FRIED: It certainly does. The statute which I have in front of me, I bothered to read it, says that the health insurance industry is an $854 billion dollar industry. That sounds like commerce. The Supreme Court just five years ago with Justice Scalia in the majority said that it is all right under the Commerce Clause to make it illegal for California for residents in California to grow pot for their own use, because that has affect on interstate commerce. Well, if that has affect on interstate commerce, what happens in an $854 billion national industry certainly does.
VAN SUSTEREN: Is there any possibility, in your mind, or any thought that you could be wrong?
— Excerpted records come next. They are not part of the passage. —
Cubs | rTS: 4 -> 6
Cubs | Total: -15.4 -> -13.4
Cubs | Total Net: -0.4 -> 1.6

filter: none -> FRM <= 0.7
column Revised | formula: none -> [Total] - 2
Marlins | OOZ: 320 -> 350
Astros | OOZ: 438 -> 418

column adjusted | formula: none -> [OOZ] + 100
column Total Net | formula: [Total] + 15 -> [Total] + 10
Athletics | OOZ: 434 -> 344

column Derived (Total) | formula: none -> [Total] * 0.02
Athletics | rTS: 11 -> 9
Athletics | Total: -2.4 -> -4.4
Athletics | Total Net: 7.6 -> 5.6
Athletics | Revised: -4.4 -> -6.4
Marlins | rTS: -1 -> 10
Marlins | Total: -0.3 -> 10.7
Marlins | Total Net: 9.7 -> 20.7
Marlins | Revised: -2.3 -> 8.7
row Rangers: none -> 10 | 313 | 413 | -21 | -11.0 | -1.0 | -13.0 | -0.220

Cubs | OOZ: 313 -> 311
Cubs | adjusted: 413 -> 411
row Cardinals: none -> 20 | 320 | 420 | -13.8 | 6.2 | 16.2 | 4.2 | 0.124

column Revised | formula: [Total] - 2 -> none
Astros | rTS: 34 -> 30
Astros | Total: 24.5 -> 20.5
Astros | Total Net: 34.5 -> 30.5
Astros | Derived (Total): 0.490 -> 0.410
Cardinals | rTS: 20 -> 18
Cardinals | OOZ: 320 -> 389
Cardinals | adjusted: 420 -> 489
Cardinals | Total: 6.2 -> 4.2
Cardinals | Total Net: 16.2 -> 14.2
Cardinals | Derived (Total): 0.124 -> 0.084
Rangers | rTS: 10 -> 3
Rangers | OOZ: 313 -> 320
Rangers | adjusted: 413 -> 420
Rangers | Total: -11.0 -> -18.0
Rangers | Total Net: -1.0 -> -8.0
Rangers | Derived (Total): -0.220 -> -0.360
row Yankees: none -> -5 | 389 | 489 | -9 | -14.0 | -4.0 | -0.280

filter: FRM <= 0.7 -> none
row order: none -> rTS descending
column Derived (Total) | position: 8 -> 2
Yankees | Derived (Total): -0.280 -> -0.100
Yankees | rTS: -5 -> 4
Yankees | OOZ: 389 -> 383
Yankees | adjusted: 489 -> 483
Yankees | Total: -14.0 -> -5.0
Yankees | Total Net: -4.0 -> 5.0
FRIED: Well, I suppose I could. But I’ll tell you what, I would be happy to come on this program and eat a hat which I bought in Australia last month made of kangaroo skin.
Sounds to me that Fried was offering to eat his kangaroo skin hat if the Supreme Court found that the ACA was beyond Congress’s power under the Commerce Clause. It did. Should we send him some ketchup, or does he get off on a technicality, i.e, that the Court ruled in his side’s favor on the tax power issue?
UPDATE: Fried has not toned down his rhetoric even after being proven wildly off-base. After the decision was announced, he said that the commerce clause ruling “is a complete capitulation to the bogus logic of the broccoli argument and its proponents in the Tea Party.” So I don’t feel abashed about bring up his 2010 statement that reflects the condescending and dismissive attitude with which he has consistently approached the challengers’ arguments.